11 July 2007

Strange occurence at office

Weird shit just happened at office! I was working on some database-related work when suddenly a bloody bat (not the one used in frickin' cricket, but one of them Count Dracula ones) materialized out of nowhere and started flying all over the floor, coming damn close to me thrice or frice (frice, froce or whatever you call it when something happens four times). For a moment, I stood there shell-shocked. I mean, the last thing you expect when working on stored procedures at 11:45 in the night is a frickin' bat flying around you!!

A few seconds later, I called up reception, told them about the bat while ducking whenever it flew past me, and then ran like hell to the exit door, closed it behind me and watched through the small glass part of the door as it continued it's flight across our floor, hitting parts of the cieling once in a while. The reception guys came armed with a stick and they opened another exit door, but it didn't figure out that it could get out. One guy then swung at it a few times with the stick but missed. The other guy tried throwing a goddam floor mat on it, and after a few tries, hit it, and it fell down. They then surrounded the poor thing and hit it till it died.

I was depressed after they killed the bat. I wish they had been a little more patient with it by waiting to let it fly outside. It eventually would have. Killing it might not have meant anything to them, but I guess it would have made a world of difference to the bat. Hell... it probably had kids or something, which, thanks to the reception guys, would now be orphaned, and would be deprived of a proper upbringing. You know, after seeing all this, I don't really blame bats for biting humans and stuff. If I were a bat and they killed one of mine, I'd do more than just biting people on their necks. I'd have probably gone on a 'roaring rampage of revenge' like Beatrix Kiddo (Uma Thurman) did in Kill Bill.

Anyway, I'm still a little edgy and jumpy after this whole ordeal. Bats flying around your seat at 11:45 PM isn't exactly your average everyday happening at office. What I need the most now is some alcohol to steady my nerves.

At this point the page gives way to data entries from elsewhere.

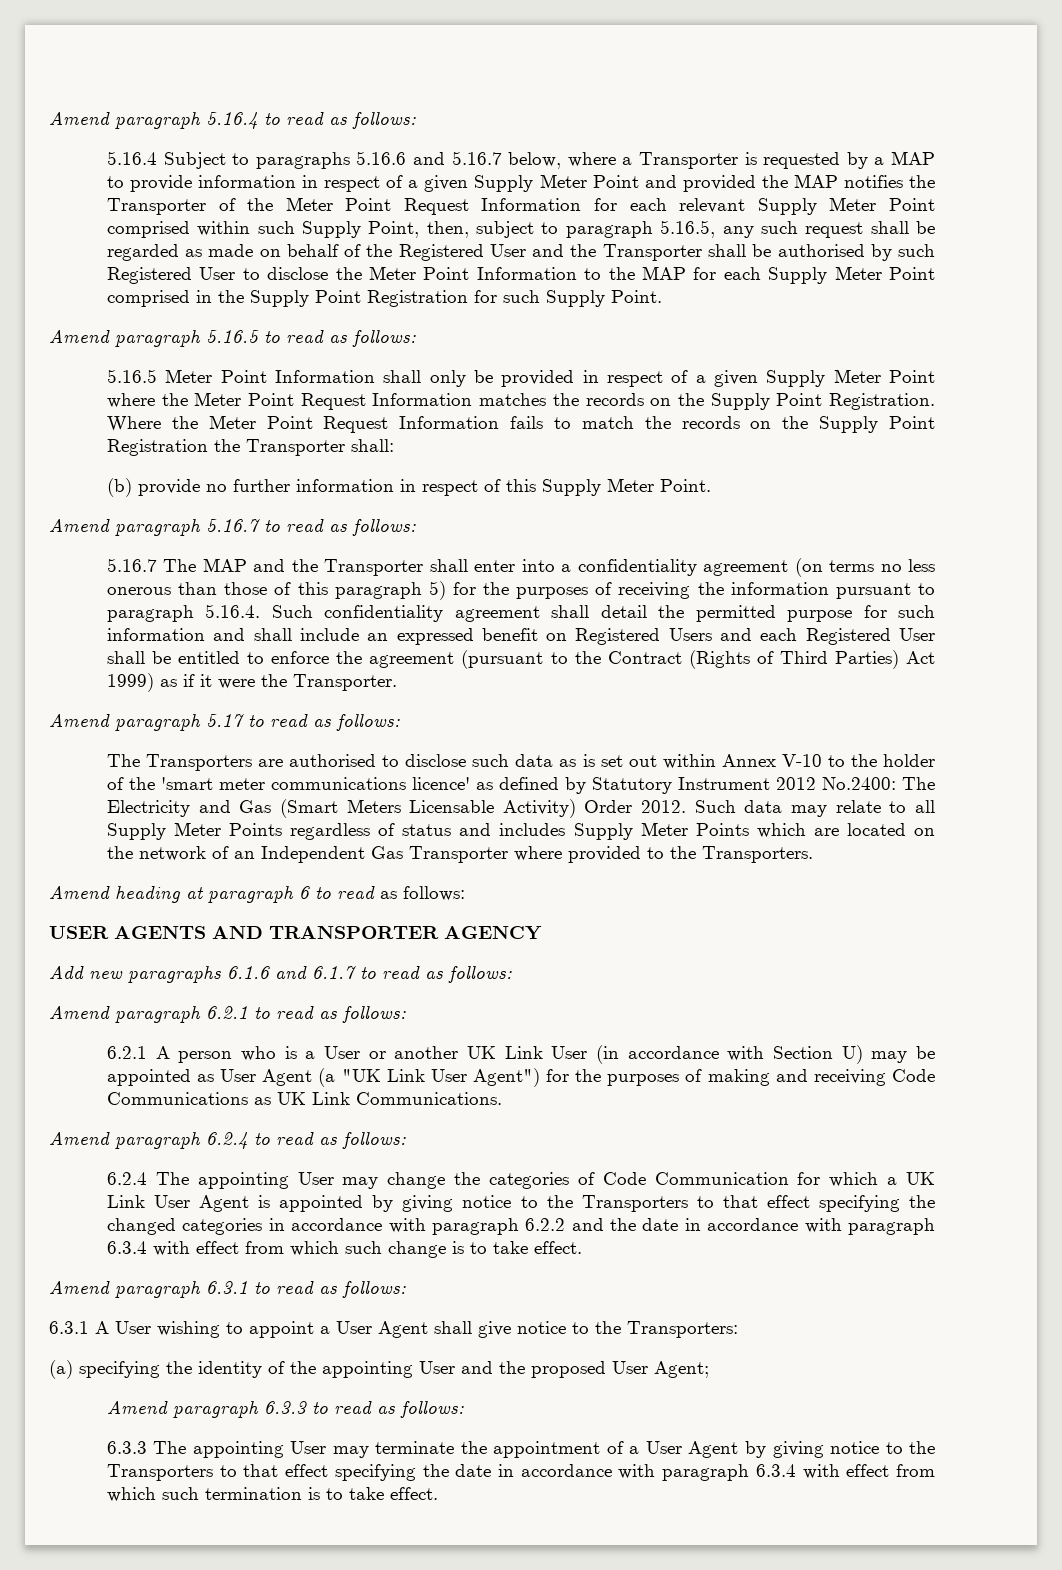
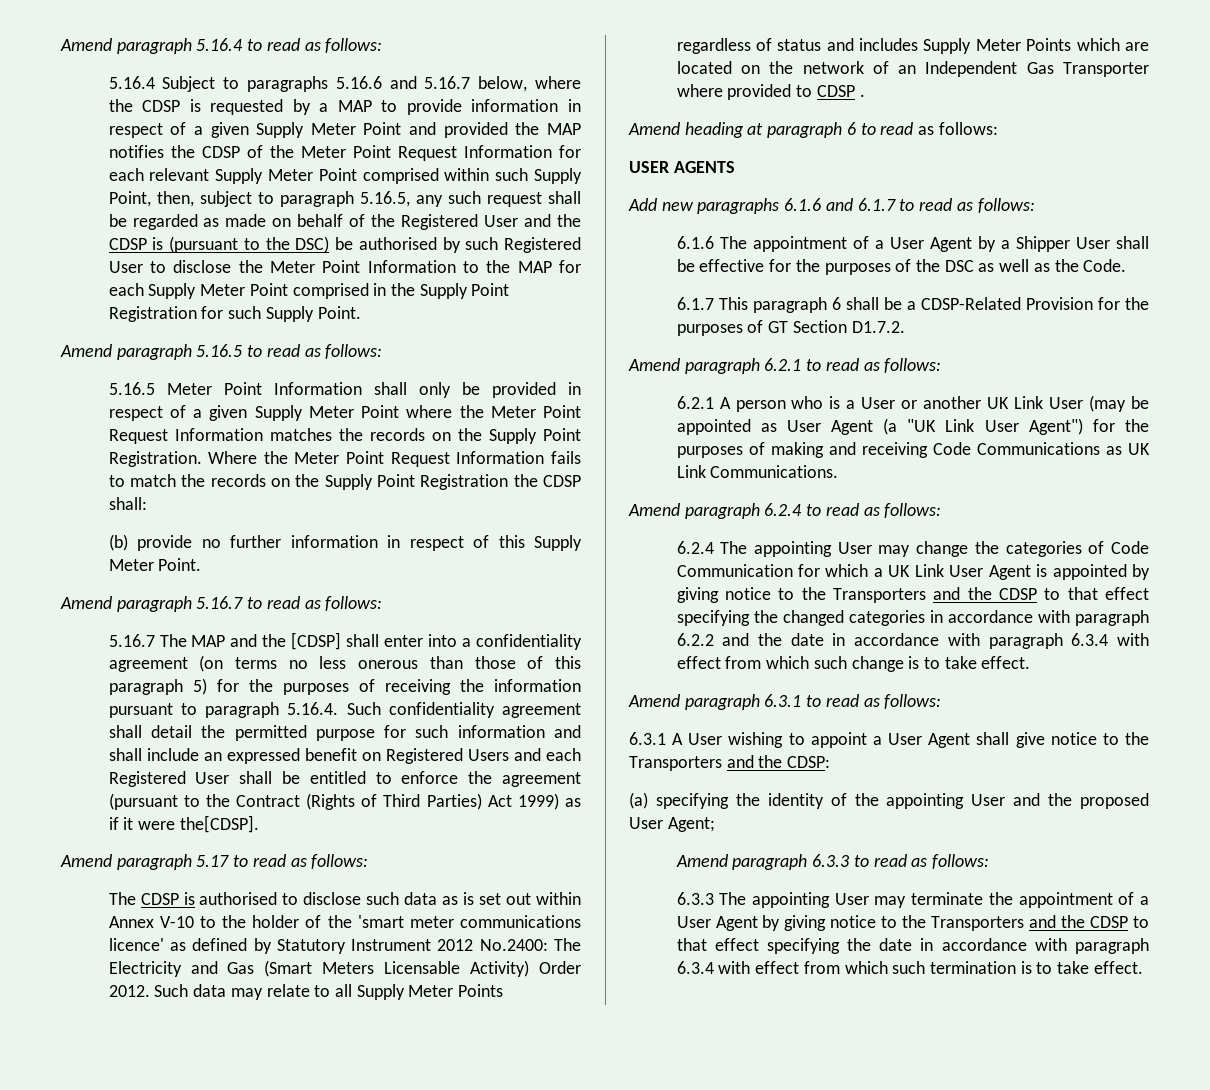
- 5.16.4 Subject to paragraphs 5.16.6 and 5.16.7 below, where a Transporter is requested by a MAP to provide information in respect of a given Supply Meter Point and provided the MAP notifies the Transporter of the Meter Point Request Information for each relevant Supply Meter Point comprised within such Supply Point, then, subject to paragraph 5.16.5, any such request shall be regarded as made on behalf of the Registered User and the Transporter shall be authorised by such Registered User to disclose the Meter Point Information to the MAP for each Supply Meter Point comprised in the Supply Point Registration for such Supply Point.
+ 5.16.4 Subject to paragraphs 5.16.6 and 5.16.7 below, where the CDSP is requested by a MAP to provide information in respect of a given Supply Meter Point and provided the MAP notifies the CDSP of the Meter Point Request Information for each relevant Supply Meter Point comprised within such Supply Point, then, subject to paragraph 5.16.5, any such request shall be regarded as made on behalf of the Registered User and the CDSP is (pursuant to the DSC) be authorised by such Registered User to disclose the Meter Point Information to the MAP for each Supply Meter Point comprised in the Supply Point Registration for such Supply Point.
- Where the Meter Point Request Information fails to match the records on the Supply Point Registration the Transporter shall:
+ Where the Meter Point Request Information fails to match the records on the Supply Point Registration the CDSP shall:
- 5.16.7 The MAP and the Transporter shall enter into a confidentiality agreement (on terms no less onerous than those of this paragraph 5) for the purposes of receiving the information pursuant to paragraph 5.16.4. Such confidentiality agreement shall detail the permitted purpose for such information and shall include an expressed benefit on Registered Users and each Registered User shall be entitled to enforce the agreement (pursuant to the Contract (Rights of Third Parties) Act 1999) as if it were the Transporter.
+ 5.16.7 The MAP and the [CDSP] shall enter into a confidentiality agreement (on terms no less onerous than those of this paragraph 5) for the purposes of receiving the information pursuant to paragraph 5.16.4. Such confidentiality agreement shall detail the permitted purpose for such information and shall include an expressed benefit on Registered Users and each Registered User shall be entitled to enforce the agreement (pursuant to the Contract (Rights of Third Parties) Act 1999) as if it were the[CDSP].
- The Transporters are authorised to disclose such data as is set out within Annex V-10 to the holder of the 'smart meter communications licence' as defined by Statutory Instrument 2012 No.2400: The Electricity and Gas (Smart Meters Licensable Activity) Order 2012.
+ The CDSP is authorised to disclose such data as is set out within Annex V-10 to the holder of the 'smart meter communications licence' as defined by Statutory Instrument 2012 No.2400: The Electricity and Gas (Smart Meters Licensable Activity) Order 2012.
- Such data may relate to all Supply Meter Points regardless of status and includes Supply Meter Points which are located on the network of an Independent Gas Transporter where provided to the Transporters.
+ Such data may relate to all Supply Meter Points regardless of status and includes Supply Meter Points which are located on the network of an Independent Gas Transporter where provided to CDSP .
- USER AGENTS AND TRANSPORTER AGENCY
+ USER AGENTS
+ 6.1.6 The appointment of a User Agent by a Shipper User shall be effective for the purposes of the DSC as well as the Code.
+ 6.1.7 This paragraph 6 shall be a CDSP-Related Provision for the purposes of GT Section D1.7.2.
- 6.2.1 A person who is a User or another UK Link User (in accordance with Section U) may be appointed as User Agent (a "UK Link User Agent") for the purposes of making and receiving Code Communications as UK Link Communications.
+ 6.2.1 A person who is a User or another UK Link User (may be appointed as User Agent (a "UK Link User Agent") for the purposes of making and receiving Code Communications as UK Link Communications.
- 6.2.4 The appointing User may change the categories of Code Communication for which a UK Link User Agent is appointed by giving notice to the Transporters to that effect specifying the changed categories in accordance with paragraph 6.2.2 and the date in accordance with paragraph 6.3.4 with effect from which such change is to take effect.
+ 6.2.4 The appointing User may change the categories of Code Communication for which a UK Link User Agent is appointed by giving notice to the Transporters and the CDSP to that effect specifying the changed categories in accordance with paragraph 6.2.2 and the date in accordance with paragraph 6.3.4 with effect from which such change is to take effect.
- 6.3.1 A User wishing to appoint a User Agent shall give notice to the Transporters:
+ 6.3.1 A User wishing to appoint a User Agent shall give notice to the Transporters and the CDSP:
- 6.3.3 The appointing User may terminate the appointment of a User Agent by giving notice to the Transporters to that effect specifying the date in accordance with paragraph 6.3.4 with effect from which such termination is to take effect.
+ 6.3.3 The appointing User may terminate the appointment of a User Agent by giving notice to the Transporters and the CDSP to that effect specifying the date in accordance with paragraph 6.3.4 with effect from which such termination is to take effect.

But It's 12:30 AM now, and all the bloody shops are closed. It's an unfair fuckin' world!

1 comment:

Gollum said...

Yes Guru, Killing the goddamn bat is senseless . It could have been a harmless fruit bat for all you know. It could have actually helped us out if it was decimating vermins (2 legged / 4 legged at work) or we could have trained it on stored procedures keeping in mind the eternal scarcity of resources !!!

Anyway, you can thank your stars it wasn't rabid or something....
I will actually watch out for clues in when I bump into you if you are frothing at your mouth etc.

In any case, please surround cubicle with cloves of garlic, crucifix and virgin blood !!!